*Directions*.
Exclude every picture and return the remaining entries below verbatim.

═════ Data for analysis

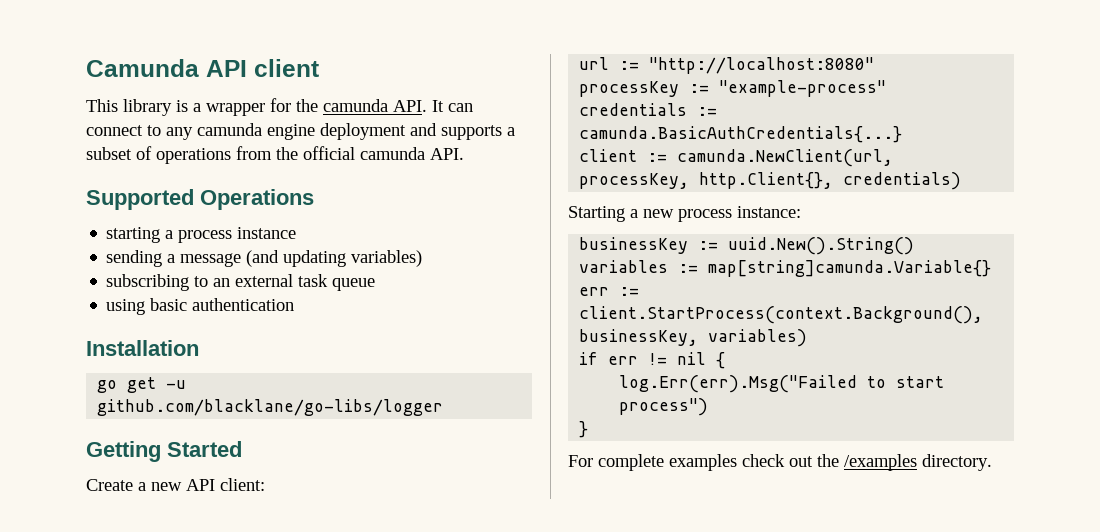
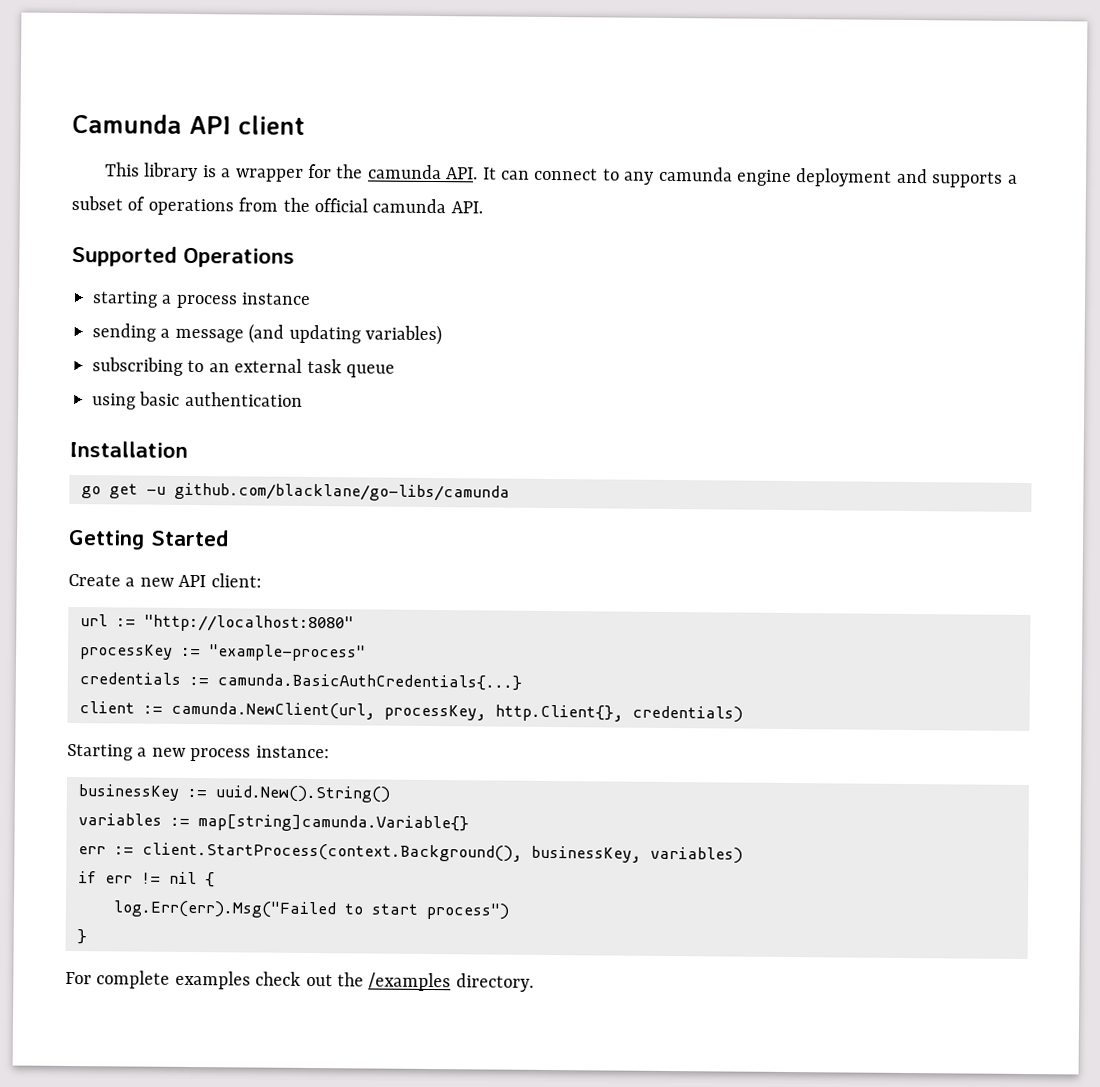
[97,399,444,416] github.com/blacklane/go-libs/logger -> [174,482,510,502] github.com/blacklane/go-libs/camunda

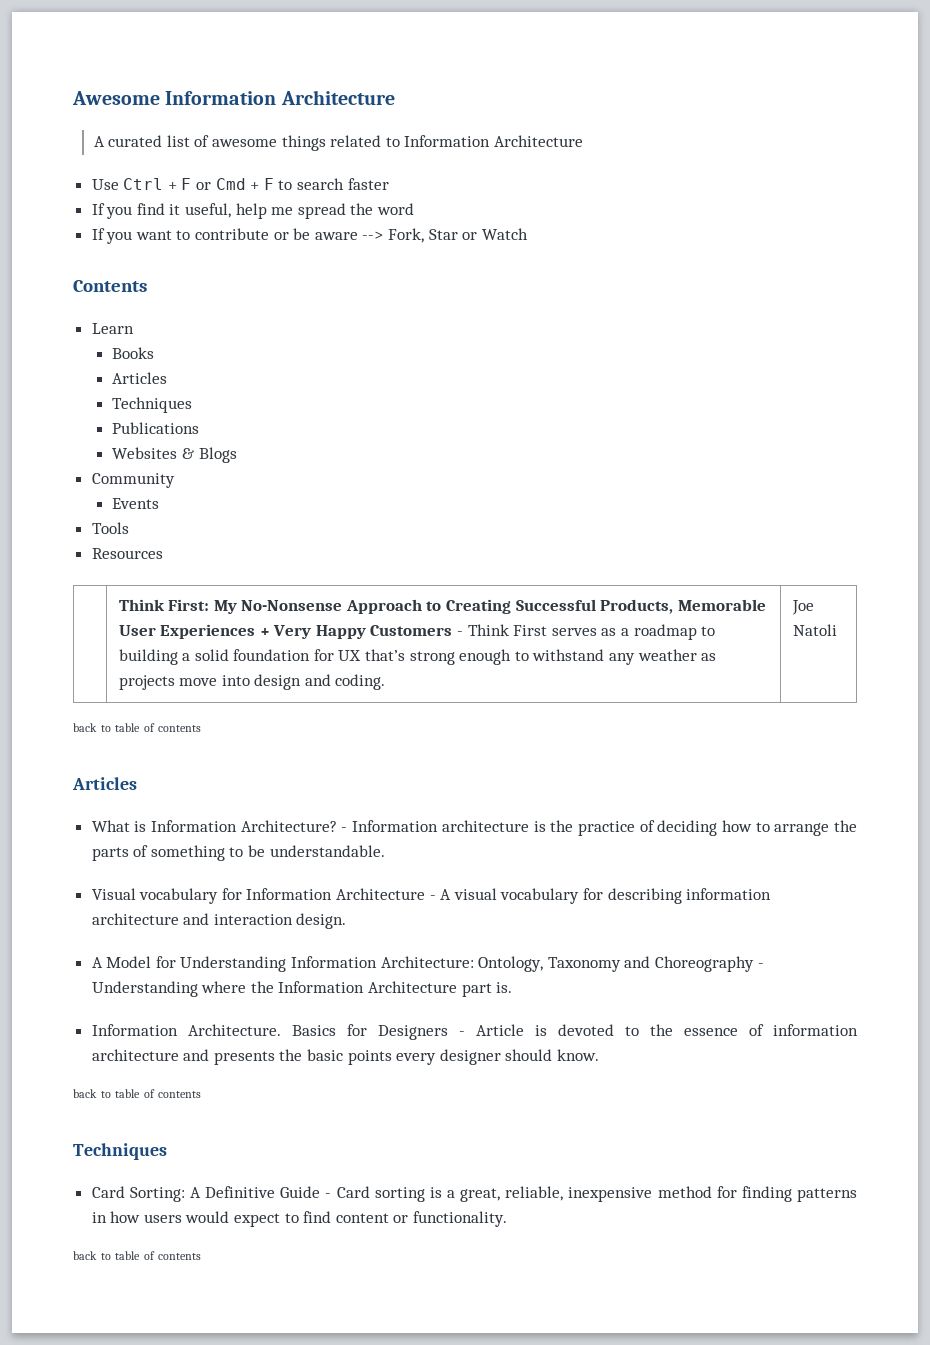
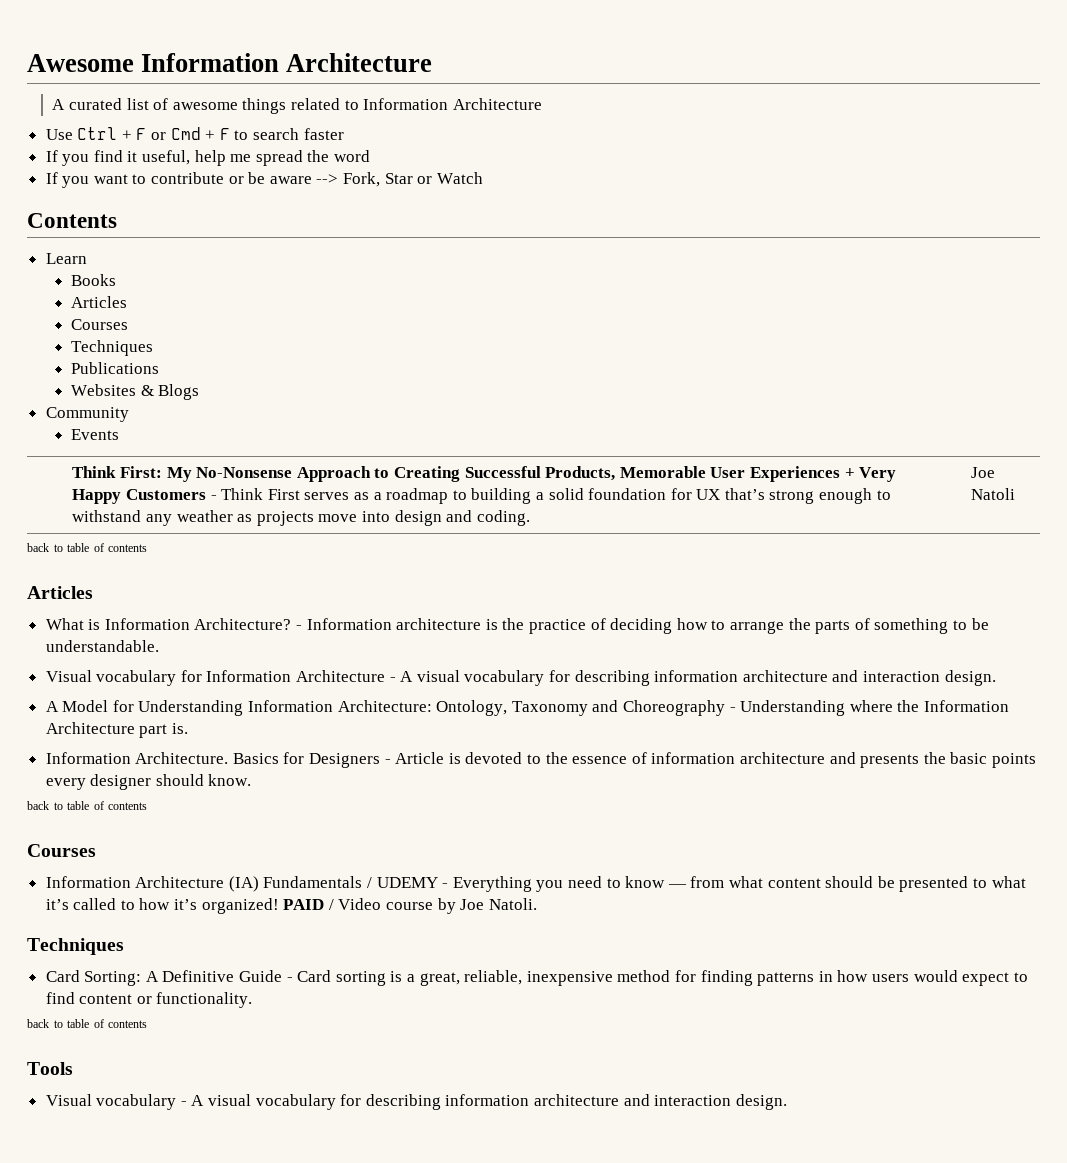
(168, 378) none -> [71,319,129,330] // Courses
[91,522,129,534] [91,548,163,559] // Tools // Resources -> (120, 434) none
(202, 1094) none -> [27,844,96,857] [45,876,1026,892] [45,898,537,914] // Courses // Information Architecture (IA) Fundamentals / UDEMY - Everything you need to know — from what content should be presented to what it’s called to how it’s organized! PAID / Video course by Joe Natoli.
(202, 1256) none -> [27,1062,73,1075] [45,1094,787,1110] // Tools // Visual vocabulary - A visual vocabulary for describing information architecture and interaction design.

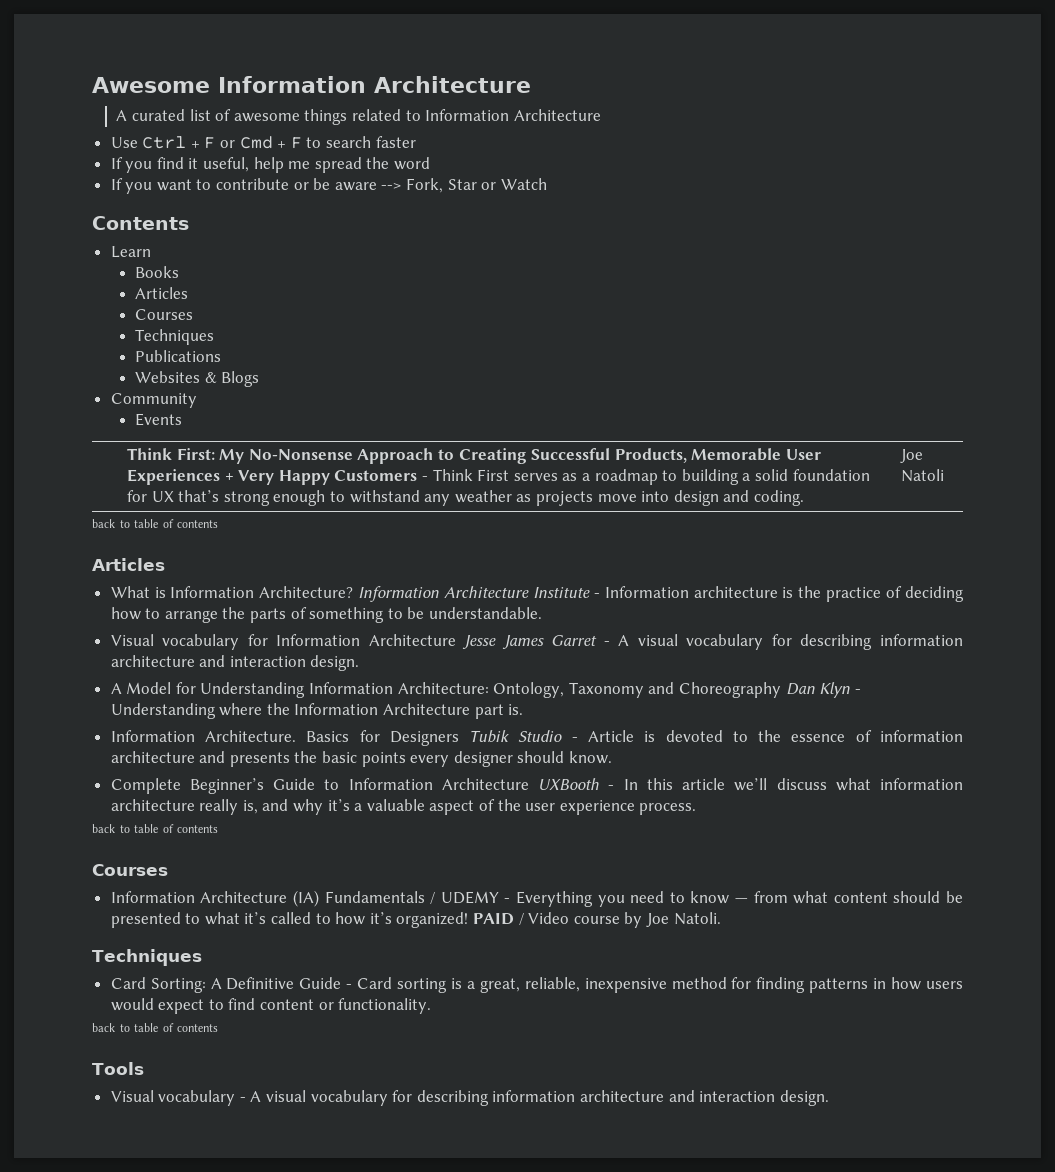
(292, 624) none -> [358,586,590,602] Information Architecture Institute
(386, 676) none -> [462,635,598,649] Jesse James Garret
(726, 708) none -> [785,682,851,698] Dan Klyn
(381, 760) none -> [469,730,563,743] Tubik Studio
(252, 780) none -> [110,778,963,794] [110,799,697,815] // Complete Beginner’s Guide to Information Architecture UXBooth - In this article we’ll discuss what information architecture really is, and why it’s a valuable aspect of the user experience process.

══════════

*Written reply*.
[97,399,444,416] github.com/blacklane/go-libs/logger -> [174,482,510,502] github.com/blacklane/go-libs/camunda

(168, 378) none -> [71,319,129,330] // Courses
[91,522,129,534] [91,548,163,559] // Tools // Resources -> (120, 434) none
(202, 1094) none -> [27,844,96,857] [45,876,1026,892] [45,898,537,914] // Courses // Information Architecture (IA) Fundamentals / UDEMY - Everything you need to know — from what content should be presented to what it’s called to how it’s organized! PAID / Video course by Joe Natoli.
(202, 1256) none -> [27,1062,73,1075] [45,1094,787,1110] // Tools // Visual vocabulary - A visual vocabulary for describing information architecture and interaction design.

(292, 624) none -> [358,586,590,602] Information Architecture Institute
(386, 676) none -> [462,635,598,649] Jesse James Garret
(726, 708) none -> [785,682,851,698] Dan Klyn
(381, 760) none -> [469,730,563,743] Tubik Studio
(252, 780) none -> [110,778,963,794] [110,799,697,815] // Complete Beginner’s Guide to Information Architecture UXBooth - In this article we’ll discuss what information architecture really is, and why it’s a valuable aspect of the user experience process.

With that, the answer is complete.